**Your instructions:** Starting at the first line, copy the data below through to the end, exactly.

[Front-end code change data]
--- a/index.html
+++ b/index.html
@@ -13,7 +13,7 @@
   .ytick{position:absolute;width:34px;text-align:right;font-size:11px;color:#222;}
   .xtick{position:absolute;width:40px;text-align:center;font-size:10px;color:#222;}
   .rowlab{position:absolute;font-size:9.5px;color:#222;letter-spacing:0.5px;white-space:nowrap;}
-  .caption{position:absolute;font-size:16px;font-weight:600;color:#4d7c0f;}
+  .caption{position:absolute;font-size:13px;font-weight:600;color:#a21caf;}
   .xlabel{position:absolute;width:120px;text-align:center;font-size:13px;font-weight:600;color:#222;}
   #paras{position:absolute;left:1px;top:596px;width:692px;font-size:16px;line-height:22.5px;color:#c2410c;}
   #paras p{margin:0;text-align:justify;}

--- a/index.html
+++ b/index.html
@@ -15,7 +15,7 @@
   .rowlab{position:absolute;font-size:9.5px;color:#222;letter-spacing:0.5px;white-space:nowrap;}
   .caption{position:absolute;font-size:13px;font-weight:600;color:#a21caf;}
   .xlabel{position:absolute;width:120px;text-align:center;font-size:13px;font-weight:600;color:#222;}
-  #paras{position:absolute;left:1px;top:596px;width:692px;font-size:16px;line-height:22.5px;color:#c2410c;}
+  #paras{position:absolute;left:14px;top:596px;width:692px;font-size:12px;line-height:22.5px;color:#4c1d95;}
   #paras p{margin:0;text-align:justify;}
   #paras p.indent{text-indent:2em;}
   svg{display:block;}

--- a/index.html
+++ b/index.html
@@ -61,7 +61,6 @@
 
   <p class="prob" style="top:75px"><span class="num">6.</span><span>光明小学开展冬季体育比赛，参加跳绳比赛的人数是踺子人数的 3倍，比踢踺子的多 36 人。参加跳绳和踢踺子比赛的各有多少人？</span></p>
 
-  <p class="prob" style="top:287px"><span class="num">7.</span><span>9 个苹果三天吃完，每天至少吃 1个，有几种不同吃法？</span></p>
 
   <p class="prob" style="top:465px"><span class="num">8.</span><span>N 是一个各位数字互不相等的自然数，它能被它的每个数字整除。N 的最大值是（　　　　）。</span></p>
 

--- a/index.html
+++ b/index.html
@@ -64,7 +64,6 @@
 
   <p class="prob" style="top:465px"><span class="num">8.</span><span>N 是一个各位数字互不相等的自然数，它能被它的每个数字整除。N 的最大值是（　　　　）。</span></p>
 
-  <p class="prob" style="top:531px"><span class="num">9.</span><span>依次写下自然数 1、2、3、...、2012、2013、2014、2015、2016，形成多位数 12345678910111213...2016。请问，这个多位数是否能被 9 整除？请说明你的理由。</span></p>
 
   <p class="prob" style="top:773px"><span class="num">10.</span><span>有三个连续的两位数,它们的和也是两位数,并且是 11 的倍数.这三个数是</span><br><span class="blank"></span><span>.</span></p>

**Result of the task:**
--- a/index.html
+++ b/index.html
@@ -13,7 +13,7 @@
   .ytick{position:absolute;width:34px;text-align:right;font-size:11px;color:#222;}
   .xtick{position:absolute;width:40px;text-align:center;font-size:10px;color:#222;}
   .rowlab{position:absolute;font-size:9.5px;color:#222;letter-spacing:0.5px;white-space:nowrap;}
-  .caption{position:absolute;font-size:16px;font-weight:600;color:#4d7c0f;}
+  .caption{position:absolute;font-size:13px;font-weight:600;color:#a21caf;}
   .xlabel{position:absolute;width:120px;text-align:center;font-size:13px;font-weight:600;color:#222;}
   #paras{position:absolute;left:1px;top:596px;width:692px;font-size:16px;line-height:22.5px;color:#c2410c;}
   #paras p{margin:0;text-align:justify;}

--- a/index.html
+++ b/index.html
@@ -15,7 +15,7 @@
   .rowlab{position:absolute;font-size:9.5px;color:#222;letter-spacing:0.5px;white-space:nowrap;}
   .caption{position:absolute;font-size:13px;font-weight:600;color:#a21caf;}
   .xlabel{position:absolute;width:120px;text-align:center;font-size:13px;font-weight:600;color:#222;}
-  #paras{position:absolute;left:1px;top:596px;width:692px;font-size:16px;line-height:22.5px;color:#c2410c;}
+  #paras{position:absolute;left:14px;top:596px;width:692px;font-size:12px;line-height:22.5px;color:#4c1d95;}
   #paras p{margin:0;text-align:justify;}
   #paras p.indent{text-indent:2em;}
   svg{display:block;}

--- a/index.html
+++ b/index.html
@@ -61,7 +61,6 @@
 
   <p class="prob" style="top:75px"><span class="num">6.</span><span>光明小学开展冬季体育比赛，参加跳绳比赛的人数是踺子人数的 3倍，比踢踺子的多 36 人。参加跳绳和踢踺子比赛的各有多少人？</span></p>
 
-  <p class="prob" style="top:287px"><span class="num">7.</span><span>9 个苹果三天吃完，每天至少吃 1个，有几种不同吃法？</span></p>
 
   <p class="prob" style="top:465px"><span class="num">8.</span><span>N 是一个各位数字互不相等的自然数，它能被它的每个数字整除。N 的最大值是（　　　　）。</span></p>
 

--- a/index.html
+++ b/index.html
@@ -64,7 +64,6 @@
 
   <p class="prob" style="top:465px"><span class="num">8.</span><span>N 是一个各位数字互不相等的自然数，它能被它的每个数字整除。N 的最大值是（　　　　）。</span></p>
 
-  <p class="prob" style="top:531px"><span class="num">9.</span><span>依次写下自然数 1、2、3、...、2012、2013、2014、2015、2016，形成多位数 12345678910111213...2016。请问，这个多位数是否能被 9 整除？请说明你的理由。</span></p>
 
   <p class="prob" style="top:773px"><span class="num">10.</span><span>有三个连续的两位数,它们的和也是两位数,并且是 11 的倍数.这三个数是</span><br><span class="blank"></span><span>.</span></p>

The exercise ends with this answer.